From Publishers Weekly
Starred Review. This fourth collection from Powell (Cocktails
) is simultaneously an accessible heartbreaker, a rare gem for connoisseurs, a genre-altering breakthrough and a long anticipated follow-up. The San Francisco–based poet has lived with, and written about, HIV for a decade, and his own illness remains a subject here; so does his celebration of gay eroticism, of love in the spirit and in the flesh. Democrac (Powell pointedly omits the Y) shows 21st-century queer anguish and outrage: does god discriminate, slashing some flags, it asks, while farther above the chapels pale heaven expires. Powell goes on to investigate many more sources of sadness and happiness, solidarity and discontent: Cancer inside a little sea takes on environmental degradation: child to come, what will you make of this scratched paradise.
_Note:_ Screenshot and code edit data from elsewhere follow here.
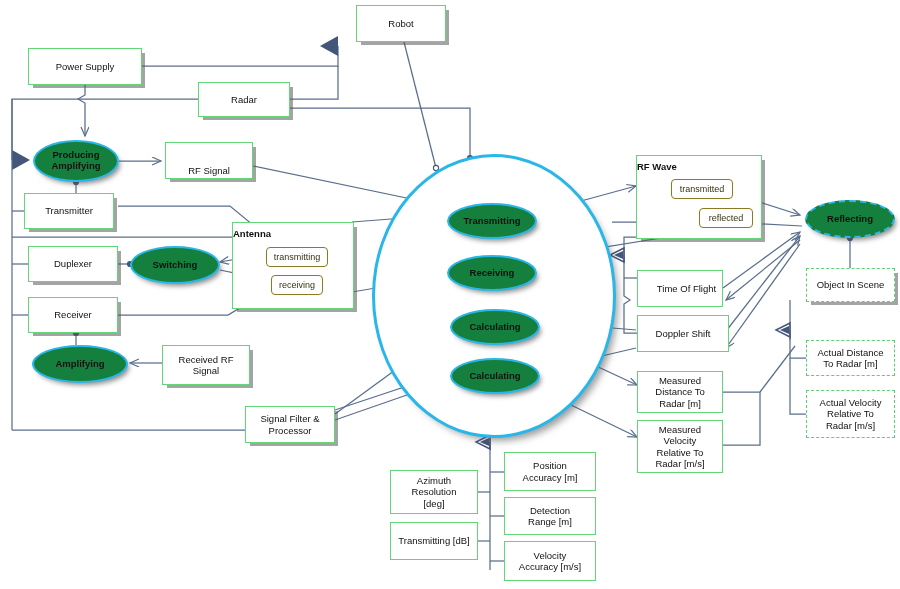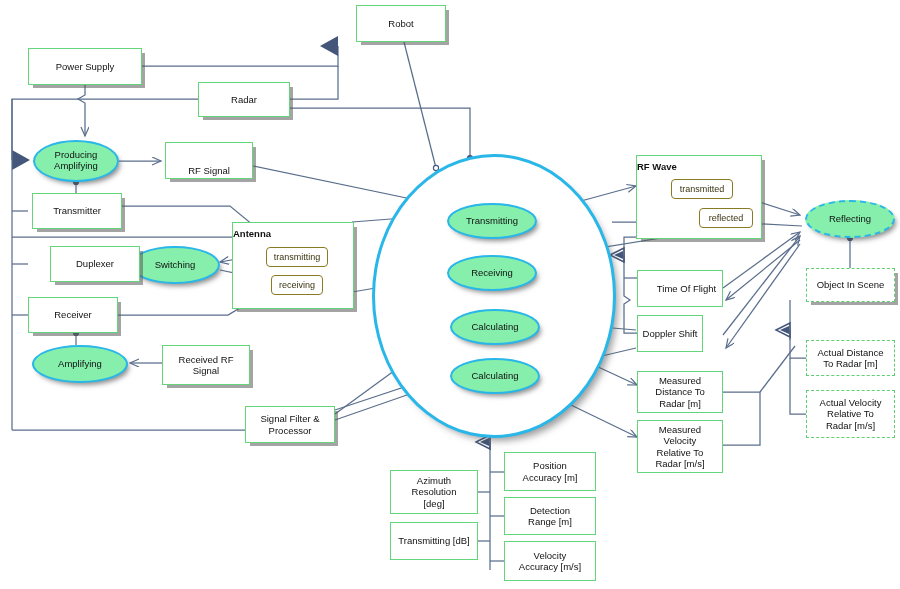--- a/index.html
+++ b/index.html
@@ -26,8 +26,8 @@
         border-radius:4px;background:#fff;color:#3a3410;font-size:9px;
         display:flex;align-items:center;justify-content:center;}
 
-  .ell{border:2px solid #29b6e8;border-radius:50%;background:#86efac;
-       color:#111;font-weight:normal;font-size:9.5px;line-height:1.15;
+  .ell{border:2px solid #29b6e8;border-radius:50%;background:#15803d;
+       color:#111;font-weight:bold;font-size:9.5px;line-height:1.15;
        box-shadow:3px 4px 5px -2px rgba(80,80,80,.65);}
   .ell.dashed{border-style:dashed;}
 

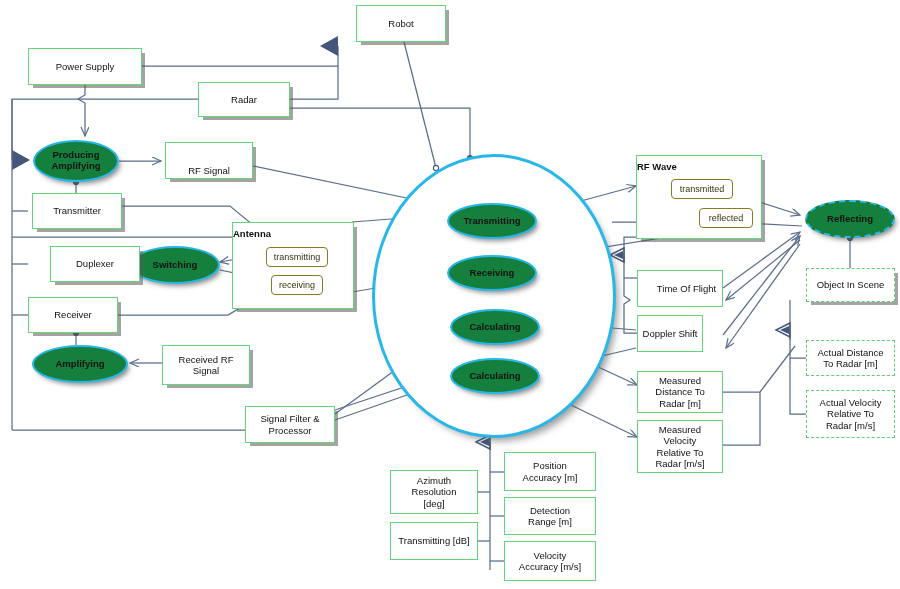--- a/index.html
+++ b/index.html
@@ -230,7 +230,7 @@
     <span style="white-space:pre-line">RF Signal</span>
   </div>
 
-  <div class="node blk layer2" style="left:32px;top:193px;width:90px;height:36px;">
+  <div class="node blk layer2" style="left:24px;top:193px;width:90px;height:36px;">
     <span style="white-space:pre-line">Transmitter</span>
   </div>
 

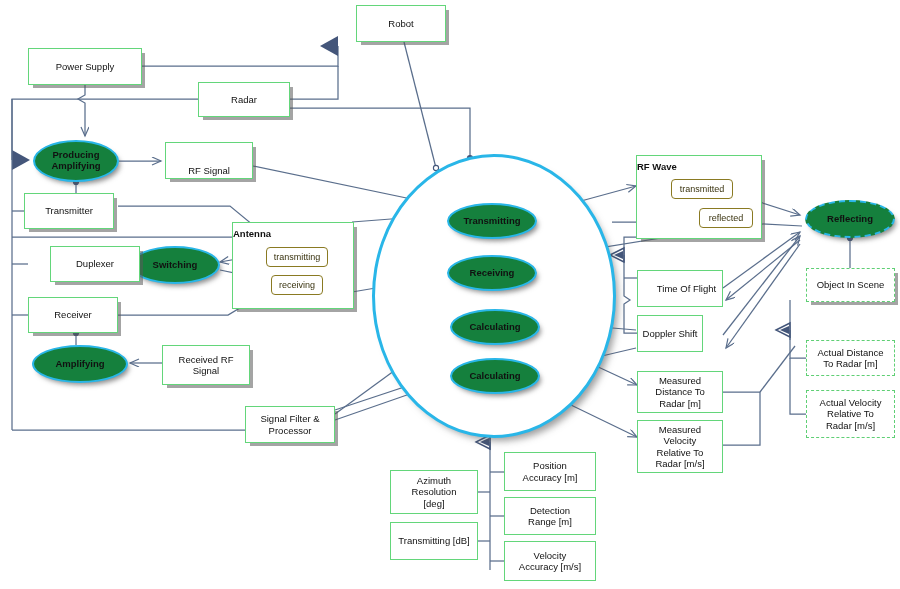--- a/index.html
+++ b/index.html
@@ -234,7 +234,7 @@
     <span style="white-space:pre-line">Transmitter</span>
   </div>
 
-  <div class="node blk layer2" style="left:28px;top:246px;width:90px;height:36px;margin-left:22px;">
+  <div class="node blk layer2" style="left:28px;top:246px;width:90px;height:36px;">
     <span style="white-space:pre-line">Duplexer</span>
   </div>
 

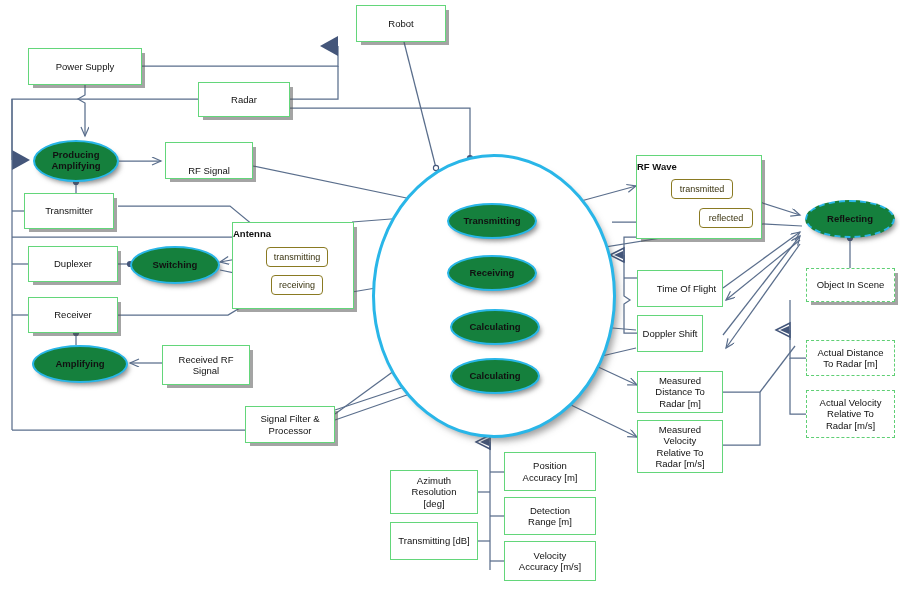--- a/index.html
+++ b/index.html
@@ -256,7 +256,7 @@
     <span style="white-space:pre-line">Time Of Flight</span>
   </div>
 
-  <div class="node blk layer2" style="left:637px;top:315px;width:66px;height:37px;box-shadow:none;">
+  <div class="node blk layer2" style="left:637px;top:315px;width:92px;height:37px;box-shadow:none;">
     <span style="white-space:pre-line">Doppler Shift</span>
   </div>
The unruly long lines of Powell's previous work here join more conventional-looking stanzaic lyrics; they join, too, two ultra-long poems, printed sideways, entitled Cinemascope and centerfold. This book will be remembered for years, for its serious feelings, their swerves, their tears, its jokes. A poem to a crab louse abuts a scene from the biblical binding of Isaac, and a poem in which the Twin Towers fall segues from bedroom to public space and then back: lips can say anything but first they say goodbye. (Feb.)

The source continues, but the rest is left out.